* How to complete this task *
Select, from the material below, each line with "auspuffanlage" in it.

* * * * *

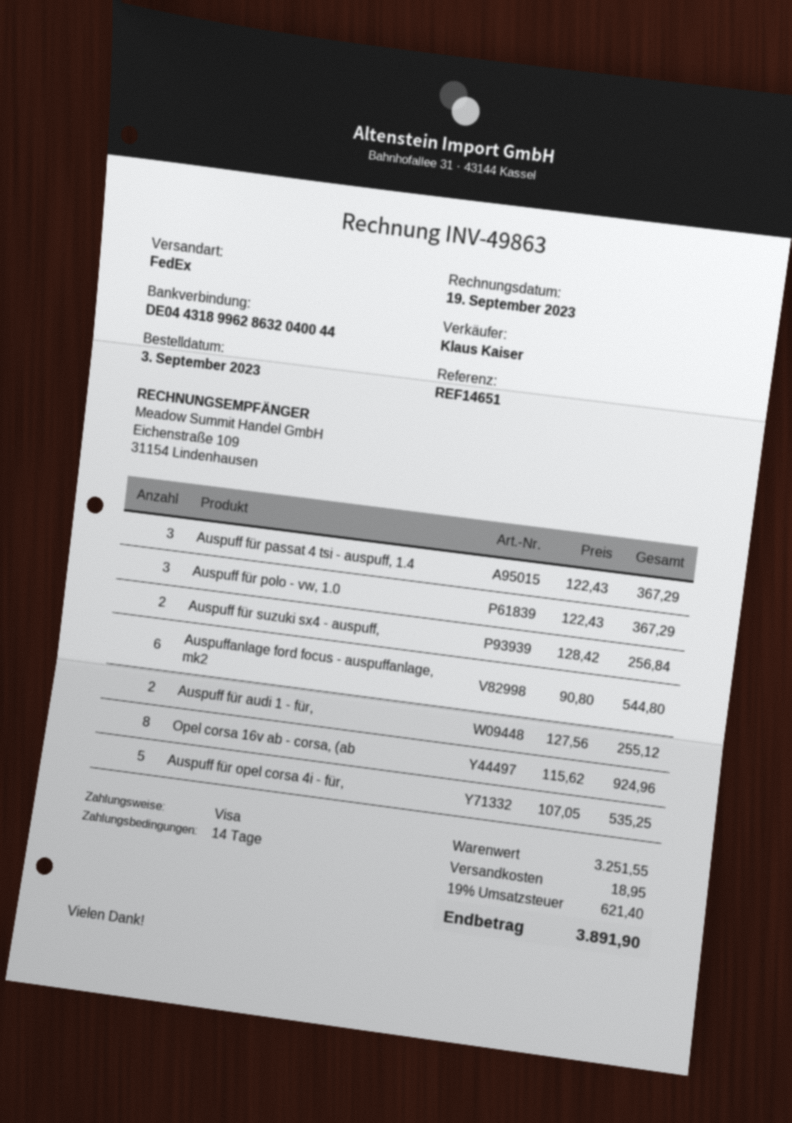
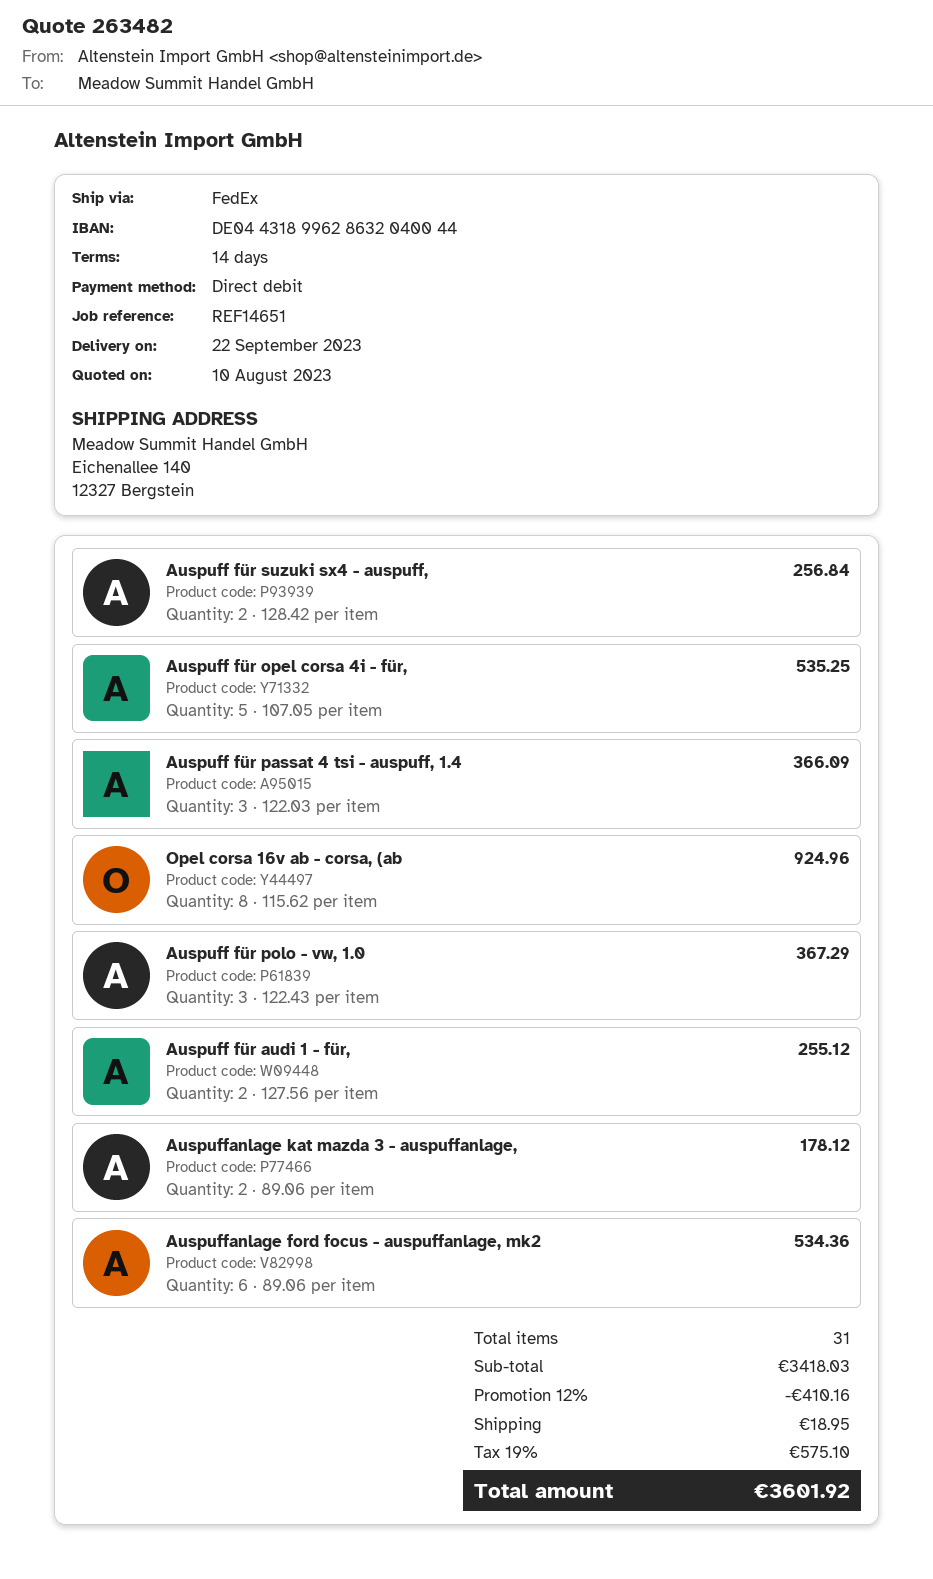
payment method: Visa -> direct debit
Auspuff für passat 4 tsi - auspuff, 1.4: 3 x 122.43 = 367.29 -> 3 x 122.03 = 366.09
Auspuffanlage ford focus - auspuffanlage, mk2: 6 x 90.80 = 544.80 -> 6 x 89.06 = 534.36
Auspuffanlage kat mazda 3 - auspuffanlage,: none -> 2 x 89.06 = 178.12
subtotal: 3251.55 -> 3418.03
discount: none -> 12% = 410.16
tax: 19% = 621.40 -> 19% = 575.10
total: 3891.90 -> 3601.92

* * * * *

* Response box *
Auspuffanlage ford focus - auspuffanlage, mk2: 6 x 90.80 = 544.80 -> 6 x 89.06 = 534.36
Auspuffanlage kat mazda 3 - auspuffanlage,: none -> 2 x 89.06 = 178.12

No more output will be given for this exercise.